De LCR beveelt dan ook aan dat cliëntenparticipatie eenduidig moet worden verankerd in wet en regelgeving. De keuze is een aparte Wet voor cliëntenparticipatie te maken dan wel de verankering in de Wet SUWI te realiseren. In de diverse materiewetgeving kan dan met betrekking tot cliëntenparticipatie worden verwezen naar deze wetgeving. Deze dient dan ook te gelden voor de gemeenten in het kader van de uitvoering van de sociale zekerheid (Wwb, IOAW en IOAZ).

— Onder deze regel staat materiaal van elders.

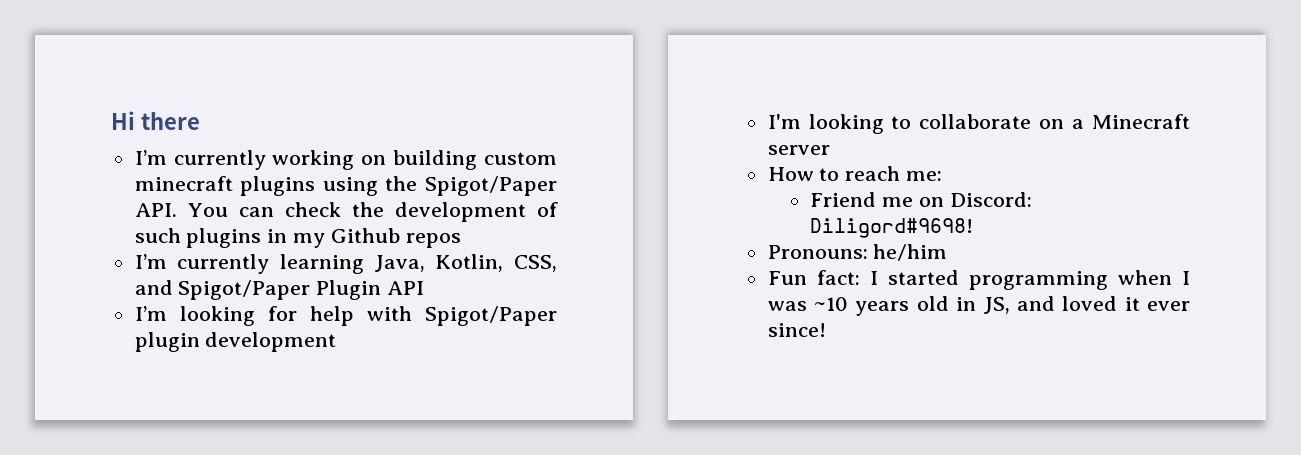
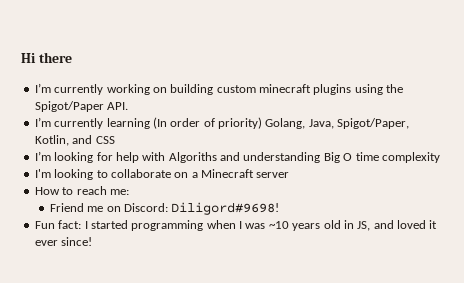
[187,202,558,222] [134,228,461,248] [134,254,557,274] [134,280,425,300] You can check the development of such plugins in my Github repos // I’m currently learning Java, Kotlin, CSS, and Spigot/Paper Plugin API -> [34,117,410,129] [34,135,115,146] // I’m currently learning (In order of priority) Golang, Java, Spigot/Paper, Kotlin, and CSS
[424,306,557,326] [134,332,337,352] Spigot/Paper plugin development -> [168,152,440,163] Algoriths and understanding Big O time complexity
[767,244,948,261] // Pronouns: he/him -> (280, 208) none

Ad 3 Effectiviteit, werk boven uitkering
In het kader van werk boven uitkering is steeds meer nadruk komen te liggen op de kortste weg naar werk. De LCR constateert dat de kortste weg naar werk vaak te dogmatisch wordt gehanteerd. Hierdoor wordt te weinig aandacht besteed aan de duurzaamheid van werk. Hetgeen het risico met zich meebrengt dat er niet of onvoldoende in mensen wordt geïnvesteerd. Dat levert op de korte termijn wellicht winst op qua uitstroom uit- en beperking van de instroom in uitkeringen. Maar als we over een iets langere termijn kijken, leidt dit tot zogenaamde draaideur cliënten.
De LCR beveelt aan het uitgangspunt de kortste weg naar werk te herformuleren in de kortste weg naar duurzaam werk. Waarbij onder duurzaam werk moet worden verstaan: arbeidsparticipatie van tenminste één jaar, met uitzicht op een dienstverband voor onbepaalde tijd.

---

De LCR is van mening dat in het kader van SUWI veel meer aandacht moet zijn aan de `kop' van het proces. Hieronder verstaan wij het samen met de cliënt verkrijgen van inzicht in zijn mogelijkheden en vaardigheden in
relatie tot de (regionale) arbeidsmarkt. Mogelijkheden voor ondersteuning van de cliënt bij zijn (her-)oriëntatie op zijn vaardigheden en de arbeidsmarkt. Uit het ketenklantenonderzoek dat begin 2005 is gepresenteerd blijkt dat cliënten veel verwachten van de dienstverlening aan het begin van werkloosheid of bij dreigende werkloosheid en daarin sterk worden teleurgesteld. In dit kader is de LCR positief over de
competentietestcentra bij het CWI. Dit biedt de cliënt de mogelijkheid om inzicht in zijn vaardigheden en mogelijkheden te krijgen. Hierbij is het wel van belang dat zij adequate ondersteuning krijgen bij het interpreteren van de test. Ook de onafhankelijke arbeidsadviseur kan voor de cliënt een belangrijke bijdrage leveren bij een snelle terugkeer naar werk.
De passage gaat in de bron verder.